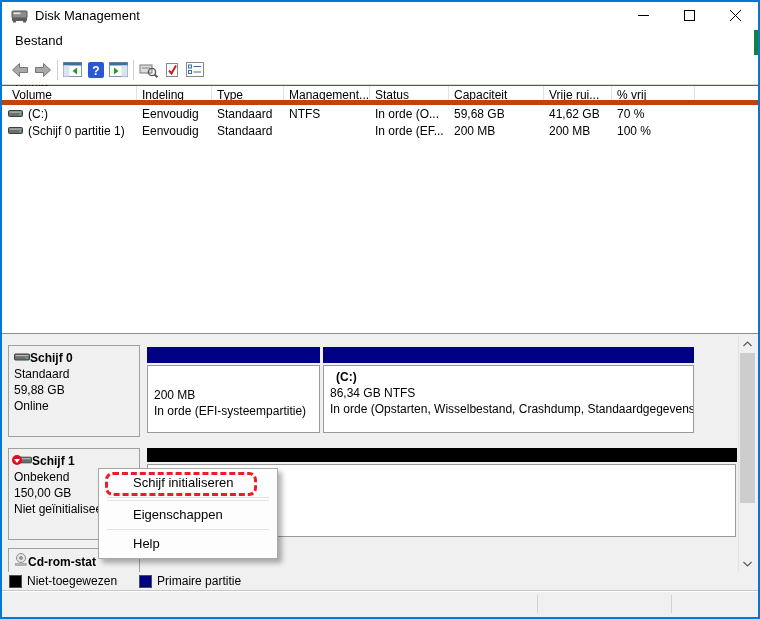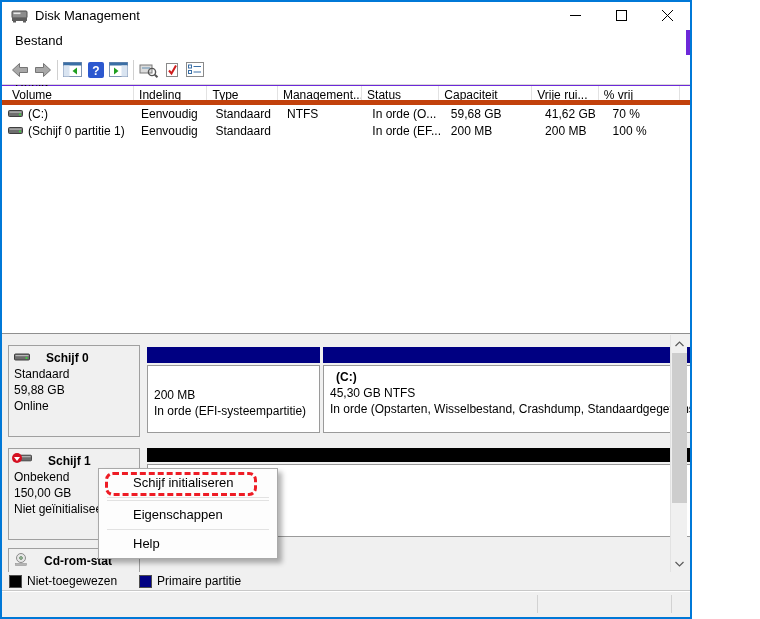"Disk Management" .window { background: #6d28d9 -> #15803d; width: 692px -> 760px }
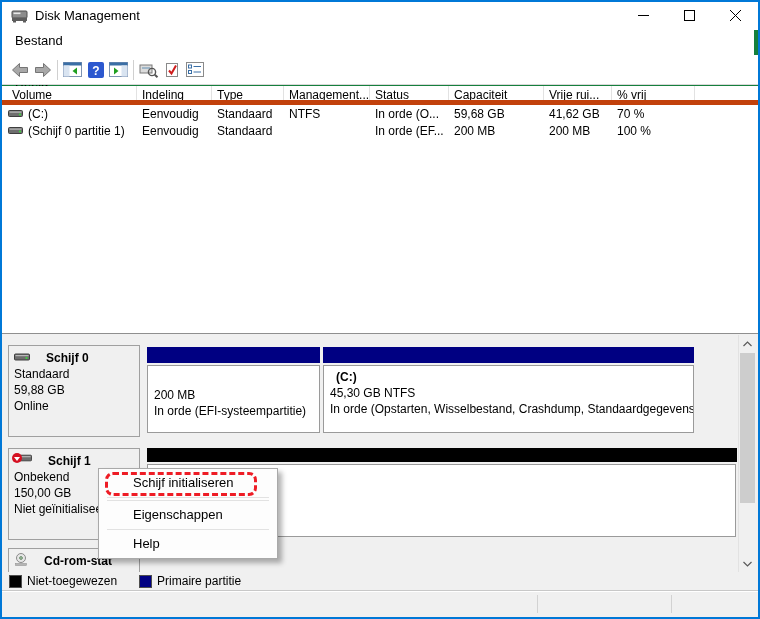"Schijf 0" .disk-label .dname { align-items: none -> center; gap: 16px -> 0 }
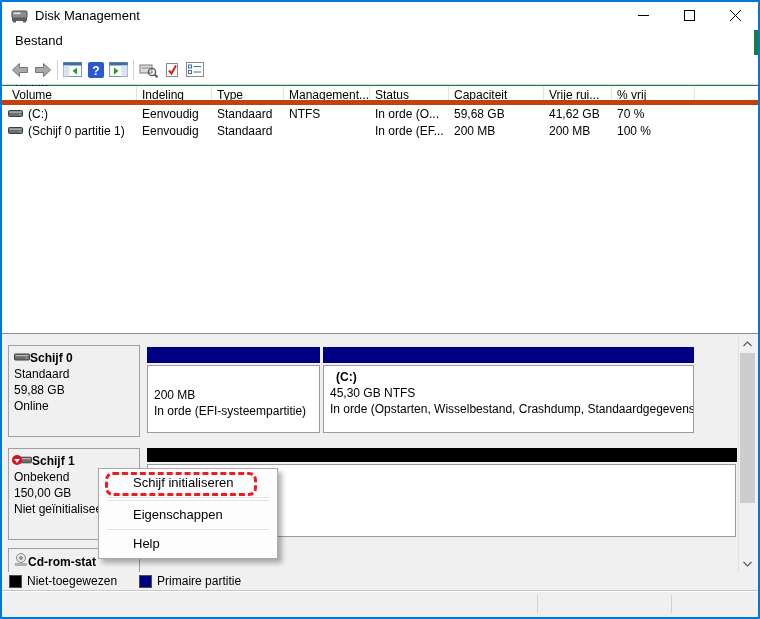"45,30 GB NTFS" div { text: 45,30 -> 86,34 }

==

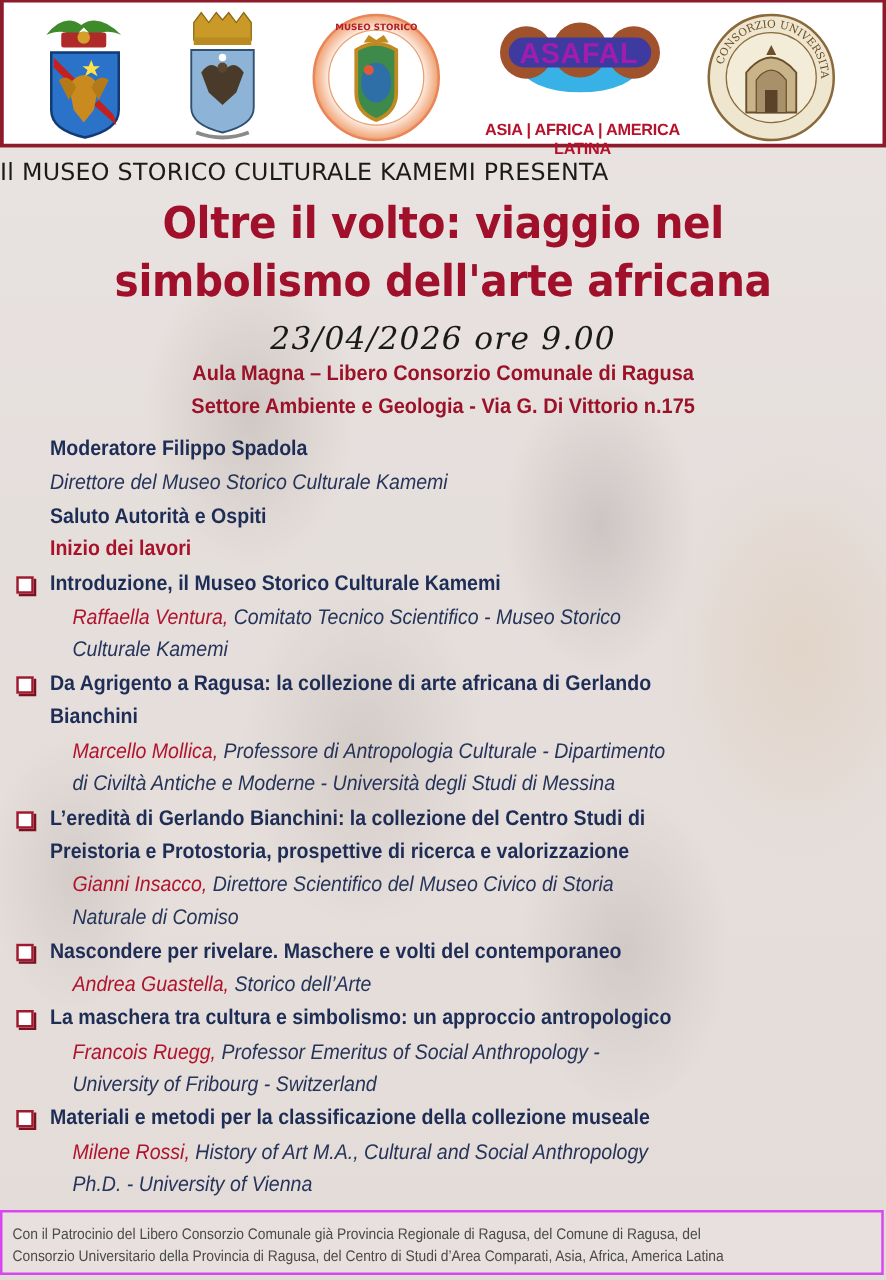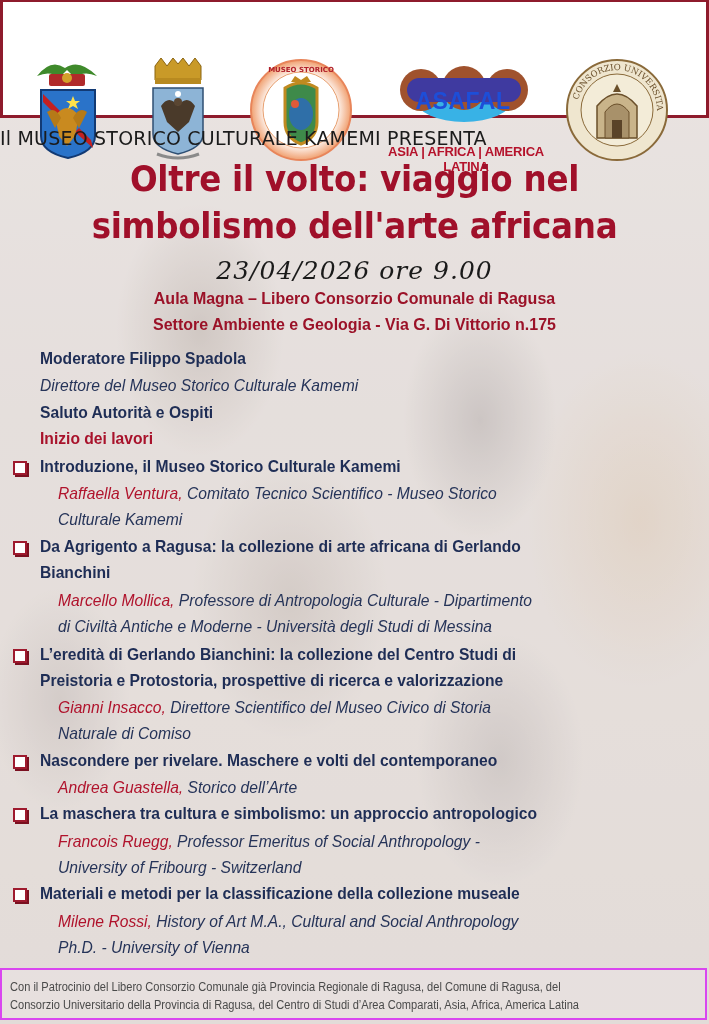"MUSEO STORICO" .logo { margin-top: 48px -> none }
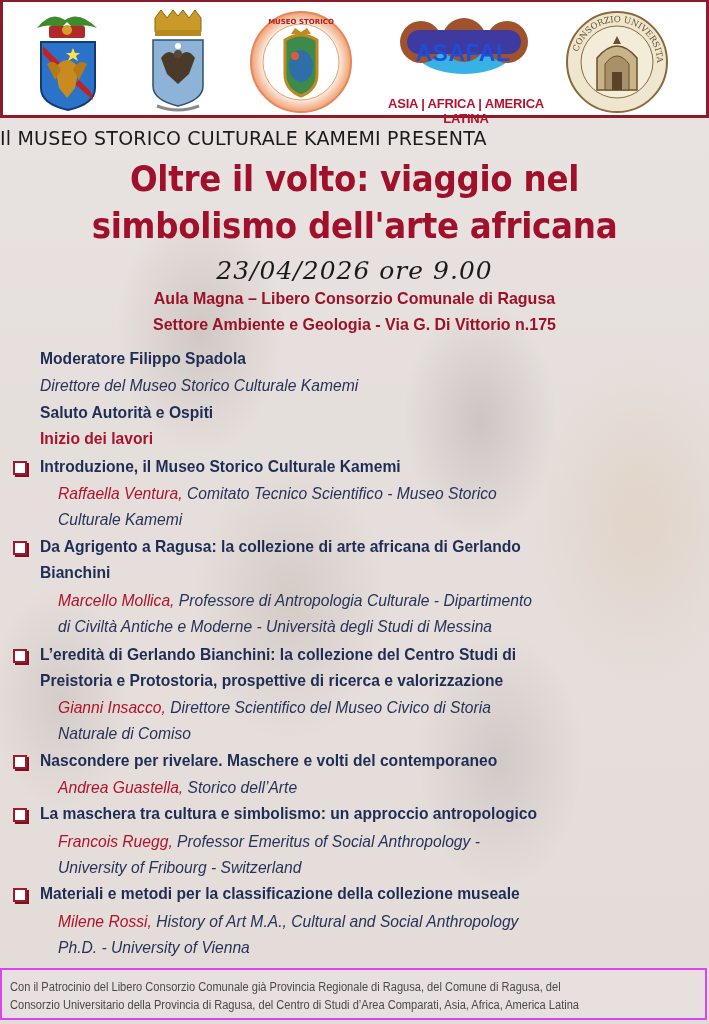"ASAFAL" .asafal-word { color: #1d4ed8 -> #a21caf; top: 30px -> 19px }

**EXERCISE OBJECTIVE**
Beginning with the line above that contains "background: #6d28d9 ->" and finishing with the line that contains "text: 45,30 ->", print those lines exactly and only. Skip all pictures.

**REPLY TO THE EXERCISE**
"Disk Management" .window { background: #6d28d9 -> #15803d; width: 692px -> 760px }
"Schijf 0" .disk-label .dname { align-items: none -> center; gap: 16px -> 0 }
"45,30 GB NTFS" div { text: 45,30 -> 86,34 }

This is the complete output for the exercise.